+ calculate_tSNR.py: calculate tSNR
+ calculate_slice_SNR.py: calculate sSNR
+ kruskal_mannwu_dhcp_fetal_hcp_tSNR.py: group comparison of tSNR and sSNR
--
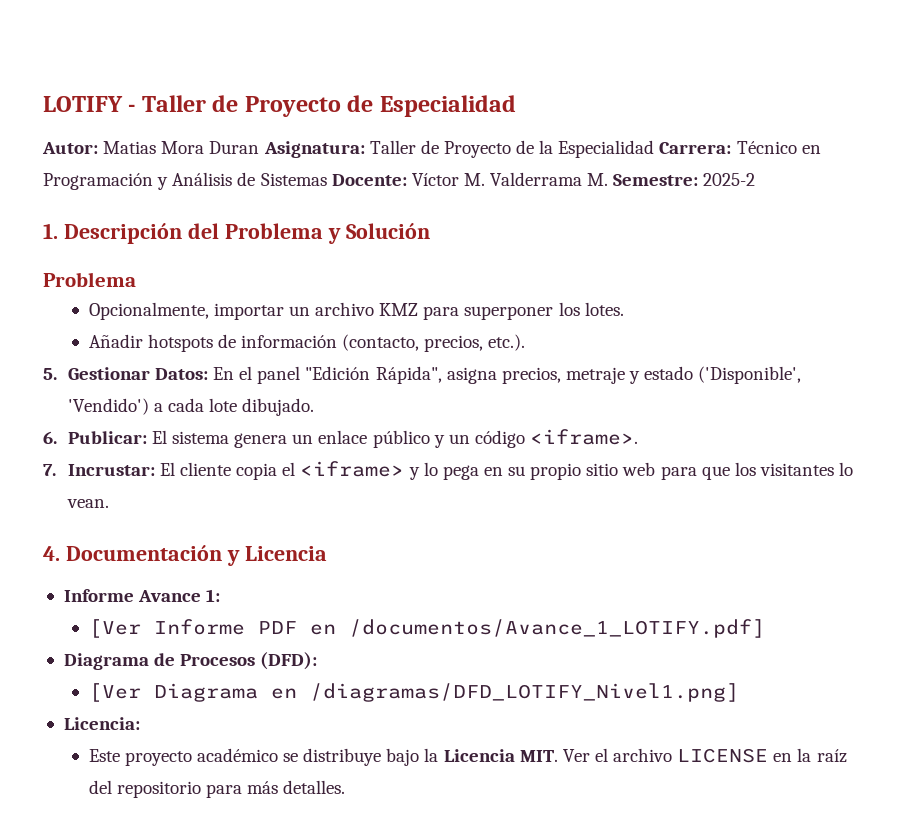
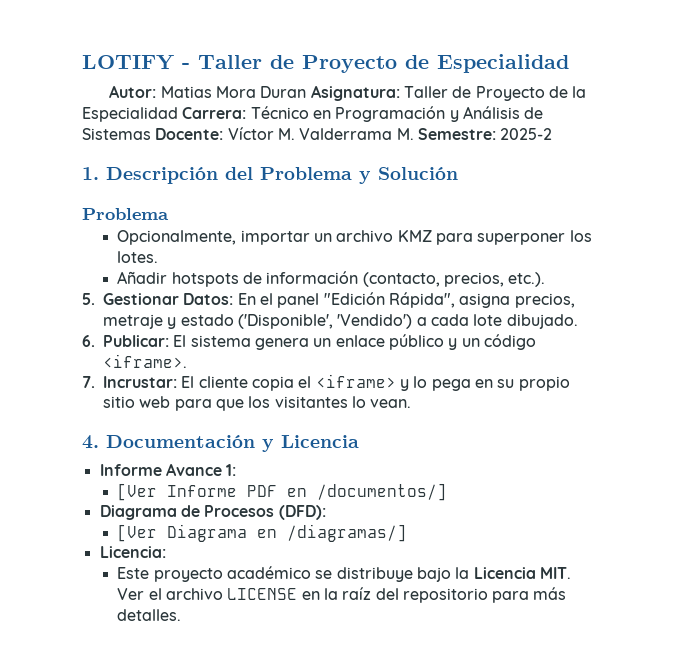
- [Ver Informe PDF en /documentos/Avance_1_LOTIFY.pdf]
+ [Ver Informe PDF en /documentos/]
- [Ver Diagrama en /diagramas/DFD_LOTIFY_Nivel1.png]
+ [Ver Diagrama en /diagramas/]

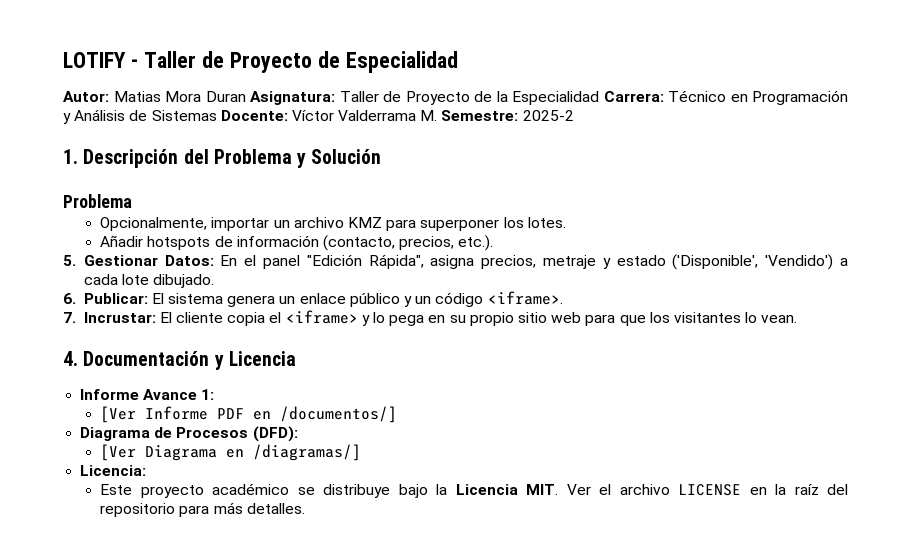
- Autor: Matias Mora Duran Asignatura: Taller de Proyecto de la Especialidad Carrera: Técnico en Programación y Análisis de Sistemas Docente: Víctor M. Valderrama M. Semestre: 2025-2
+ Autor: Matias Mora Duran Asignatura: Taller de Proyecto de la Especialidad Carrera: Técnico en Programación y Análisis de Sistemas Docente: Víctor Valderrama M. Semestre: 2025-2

What you have to do: Beginning with the line above that contains "- [Ver Informe" and ending with the line that contains "Víctor Valderrama M. Semestre: 2025-2", quote each line exactly, keeping out the pictures.

Completed exercise:
- [Ver Informe PDF en /documentos/Avance_1_LOTIFY.pdf]
+ [Ver Informe PDF en /documentos/]
- [Ver Diagrama en /diagramas/DFD_LOTIFY_Nivel1.png]
+ [Ver Diagrama en /diagramas/]

- Autor: Matias Mora Duran Asignatura: Taller de Proyecto de la Especialidad Carrera: Técnico en Programación y Análisis de Sistemas Docente: Víctor M. Valderrama M. Semestre: 2025-2
+ Autor: Matias Mora Duran Asignatura: Taller de Proyecto de la Especialidad Carrera: Técnico en Programación y Análisis de Sistemas Docente: Víctor Valderrama M. Semestre: 2025-2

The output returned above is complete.